Abstract

To evaluate the effects of the various ozone (O3) control approaches on environmental health and health inequalities, 121 reduction scenarios for nitrogen oxides (NOx) and volatile organic compounds (VOCs) were developed, and their environmental health impacts were calculated. With the target of achieving the 90th percentile of the daily maximum 8 h mean O3 concentration (MDA8-90th) of 160 μg/m3 in Beijing-Tianjin-Hebei and its surroundings (“2 + 26” cities), three typical scenarios namely, High-NOx reduction ratio (HN, NOx/VOCs = 6:1), High-VOCs reduction ratio (HV, NOx/VOCs = 3:7), and Balanced reduction ratio (Balanced, NOx/VOCs = 1:1) were investigated. The results show that O3 formation is currently NOx-limited at the regional scale, while some developed cities are VOC-limited, indicating that NOx mitigation should be the core for achieving the targeted concentration (160 μg/m3) at the regional scale, whereas cities such as Beijing in the short term should focus on VOCs mitigation. The population-weighted O3 concentrations in the HN, Balanced, and HV scenarios were 159.19, 159.19, and 158.44 μg/m3, respectively. In addition, the O3-related premature mortality was 41,320 in “2 + 26” cities; control measures under HN, Balanced, and HV could potentially decrease O3-related premature deaths by 59.94 %, 60.25 %, and 71.48 %, respectively.
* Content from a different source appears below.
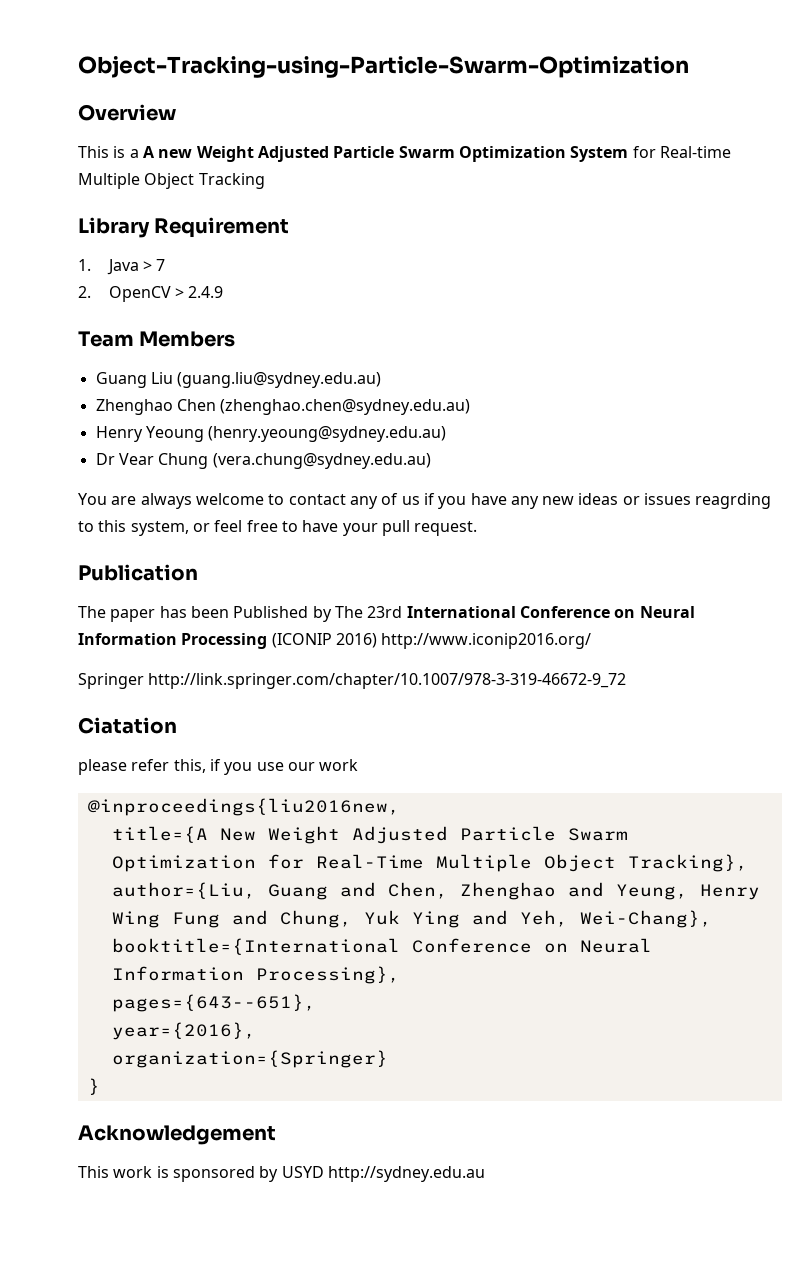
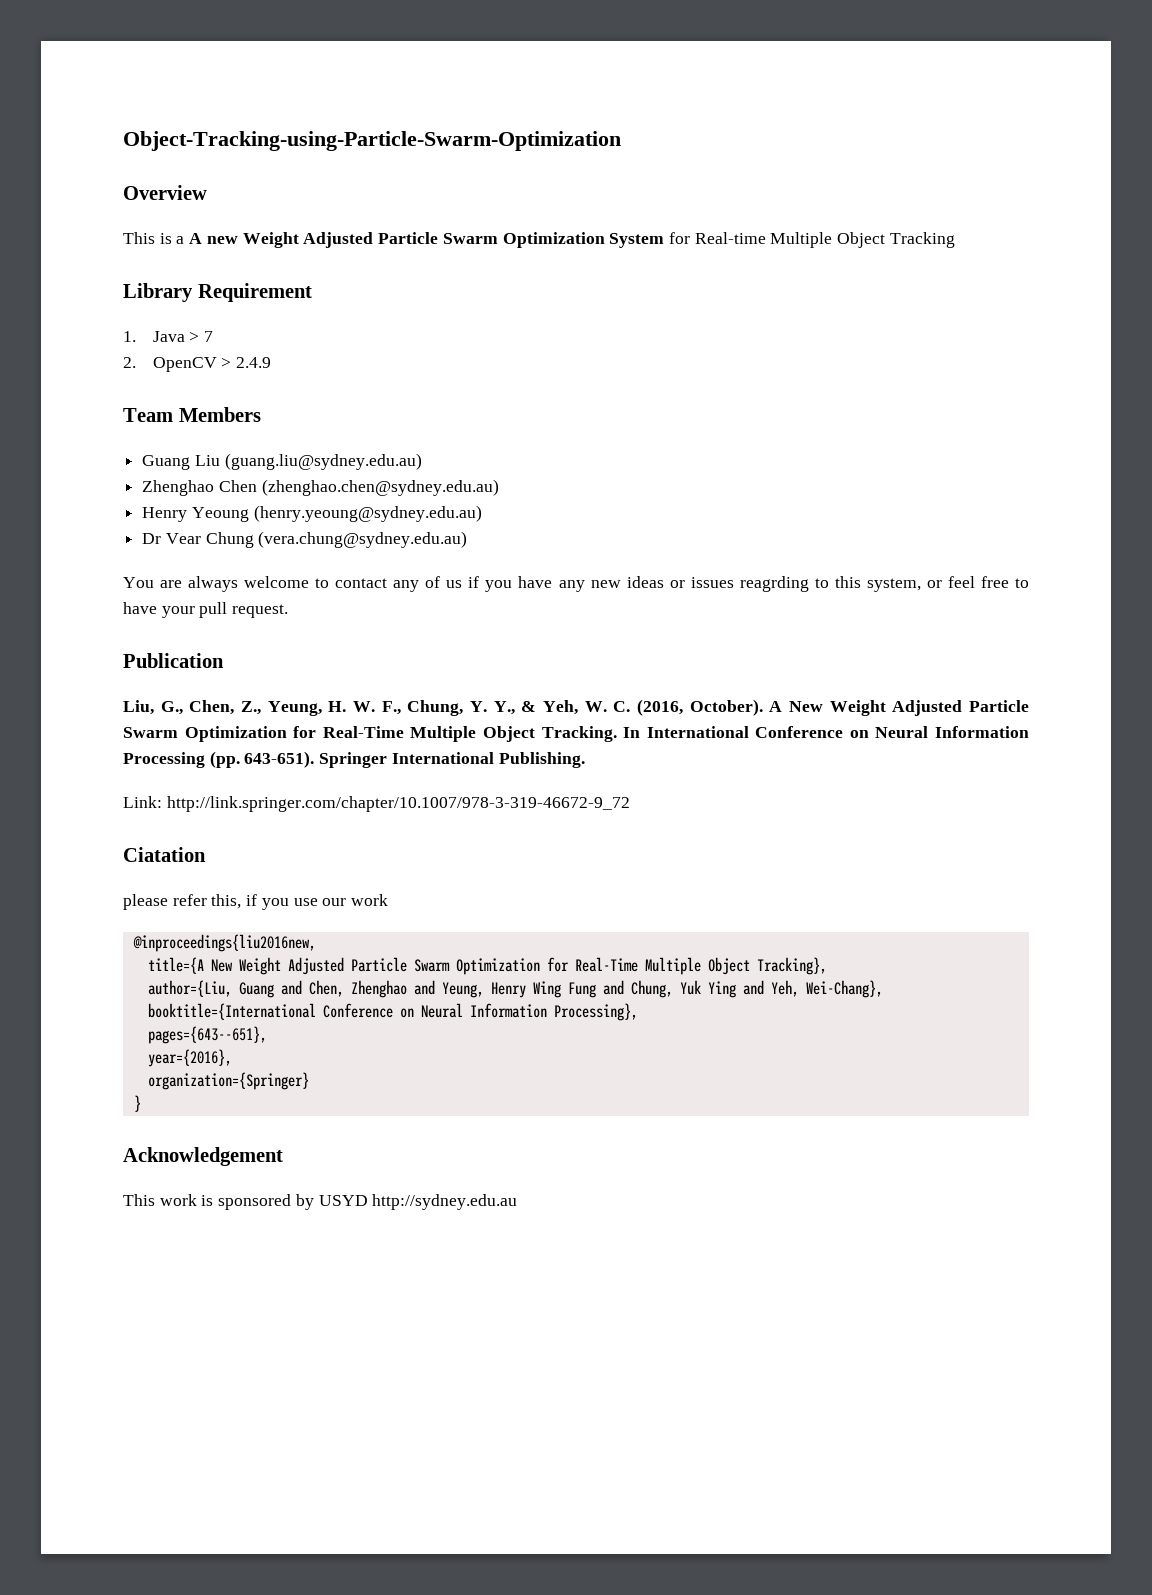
- The paper has been Published by The 23rd International Conference on Neural Information Processing (ICONIP 2016) http://www.iconip2016.org/
- Springer http://link.springer.com/chapter/10.1007/978-3-319-46672-9_72
+ Liu, G., Chen, Z., Yeung, H. W. F., Chung, Y. Y., & Yeh, W. C. (2016, October). A New Weight Adjusted Particle Swarm Optimization for Real-Time Multiple Object Tracking. In International Conference on Neural Information Processing (pp. 643-651). Springer International Publishing.
+ Link: http://link.springer.com/chapter/10.1007/978-3-319-46672-9_72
The HV scenario has been found to be more advantageous in lowering the O3-related environmental health impacts than the HN and Balanced scenarios. It was further found that premature deaths avoided by the HN scenario were mainly concentrated in economically unadvanced regions, whereas those prevented by the HV scenario were mainly concentrated in developed cities. This may lead to geographical inequities in environmental health. As ozone pollution in large cities with high population density is primarily VOC-limited, decrease in VOCs should be focused on in the short term to avoid more O3-related premature deaths, whereas NOx control may be more important in decreasing ozone concentrations and ozone-related mortality in the future.